La poésie entre romantisme et modernité

La poésie entre romantisme et modernité


La poésie entre 

romantisme et modernité


Naissance du poème en prose

• Les poètes romantiques respectent globalement le vers classique. Cependant, en cherchant une langue plus authentique et familière, capable d'exprimer avec sincérité leurs sentiments, ces poètes tendent tout de même à libérer le vers de certains de ses carcans et en particulier l'alexandrin, le vers noble de la poésie française. Hugo affirme ainsi dans Les Contemplations : « J'ai jeté le vers noble aux chiens noirs de la prose. »

• Toutefois, c'est avec un poète romantique mineur que la poésie va connaître une de ses plus importantes révolutions. En effet, en 1842, un an après la mort de son auteur, est publié un recueil qui influencera grandement l'avenir de la poésie : Gaspard de la nuit, sous-titré Fantaisies à la manière de Rembrandt et de Callot. Son auteur, Aloysius Bertrand, crée alors un genre nouveau : le poème en
prose, faisant ainsi éclater la frontière qui séparait jusque-là poésie et prose. Les courts textes de ce recueil sont écrits en prose, mais par leur rythme, par leur unité et leur densité, par leurs images, ils ont la puissance de la poésie. Évocation de rêves, portraits troublants, scènes de rue, etc., Bertrand crée ici un univers onirique, sombre et mystérieux avec une grande force de suggestion et transfigure le réel. Baudelaire se placera dans la filiation de ce poète au moment d'écrire ses Petits Poèmes en
prose qui sont souvent des réécritures de poèmes en vers. Baudelaire

• Baudelaire s'impose au milieu du siècle comme le premier poète moderne. En 1857, sa grande oeuvre Les Fleurs du Mal essuie un procès pour atteinte aux bonnes moeurs à cause « d'expressions obscènes et immorales », l'année même où le roman de Flaubert Madame Bovary, est lui aussi attaqué pour les mêmes raisons. Mais, alors que Flaubert est acquitté, le recueil poétique est condamné et certaines pièces sont censurées. Il faudra attendre la mort du poète « maudit » pour que l'oeuvre rencontre un véritable succès.

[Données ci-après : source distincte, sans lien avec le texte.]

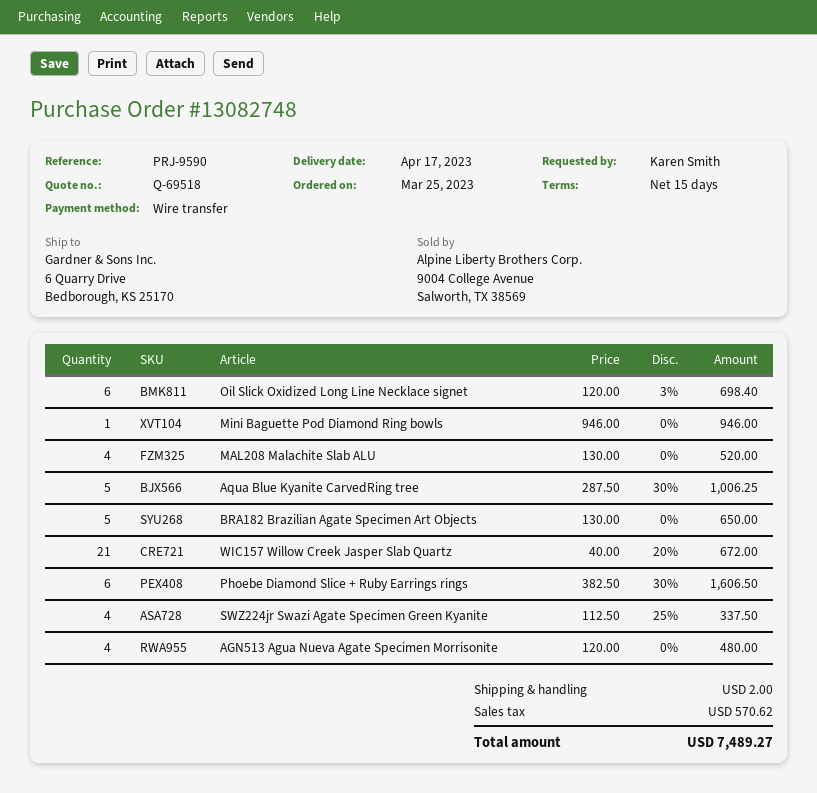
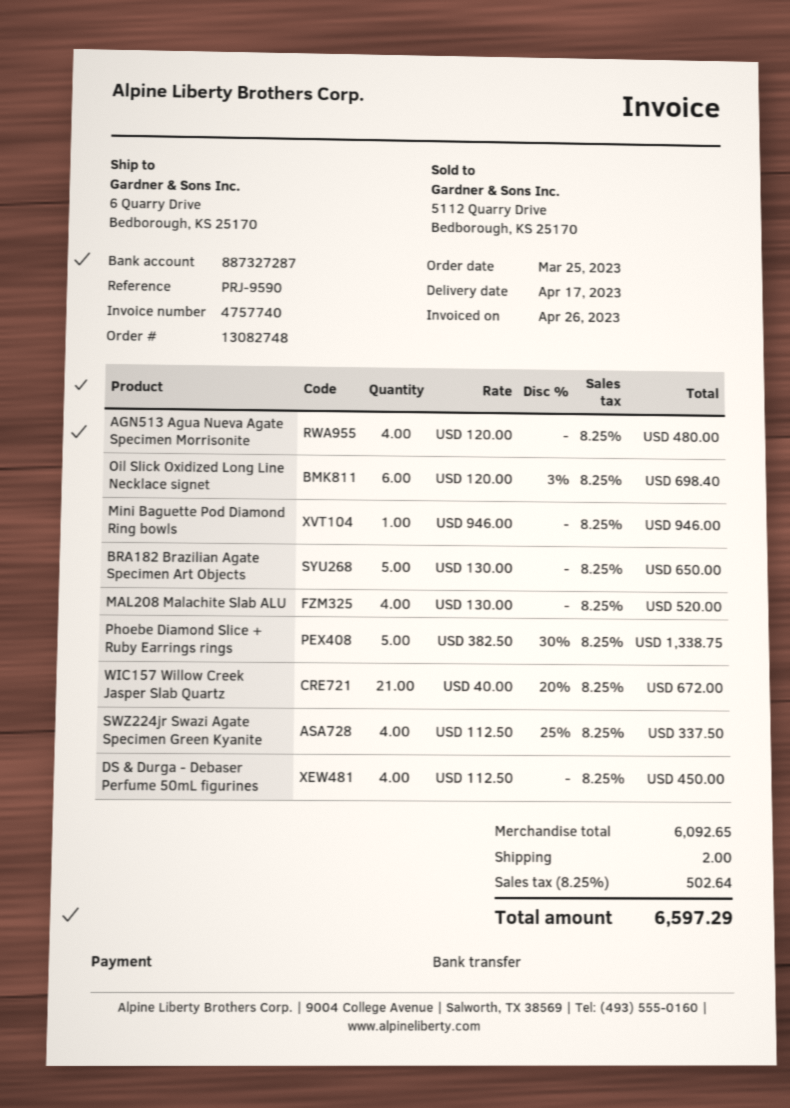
Aqua Blue Kyanite CarvedRing tree: 5 x 287.50 - 30% = 1006.25 -> none
Phoebe Diamond Slice + Ruby Earrings rings: 6 x 382.50 - 30% = 1606.50 -> 5 x 382.50 - 30% = 1338.75
DS & Durga - Debaser Perfume 50mL figurines: none -> 4 x 112.50 = 450.00
tax: 570.62 -> 502.64
total: 7489.27 -> 6597.29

• Pour Baudelaire, l'artiste doit exprimer la modernité : « le transitoire, le fugitif, le contingent, la moitié de l'art dont l'autre moitié est l'éternel et l'immuable ». À la différence des romantiques, le poète considère la nature comme un lieu de corruption et de dégénérescence. Ses poèmes des Fleurs du mal évoquent le monde urbain dans lequel vit l'homme moderne et le déchirement de celui-ci, accablé par le spleen, un sentiment de profond désespoir et de mal-être, et en même temps exalté par la recherche de la beauté et de l'idéal. L'homme est partagé entre ses aspirations vers Dieu et vers Satan, entre le plaisir de la sensualité et la douleur. La femme dépeinte dans le recueil est elle-même représentative de cette dualité : tantôt source de bonheur et d'évasion pour le poète, tantôt perverse et repoussante, « abominable ».

• Seule la poésie est capable d'exprimer le monde, de redonner une unité à cette fragmentation angoissante du monde moderne, par le jeu des images qui mêlent les différentes sensations selon la théorie des « correspondances » développée par le poète : « Les parfums, les couleurs et les sons se répondent. »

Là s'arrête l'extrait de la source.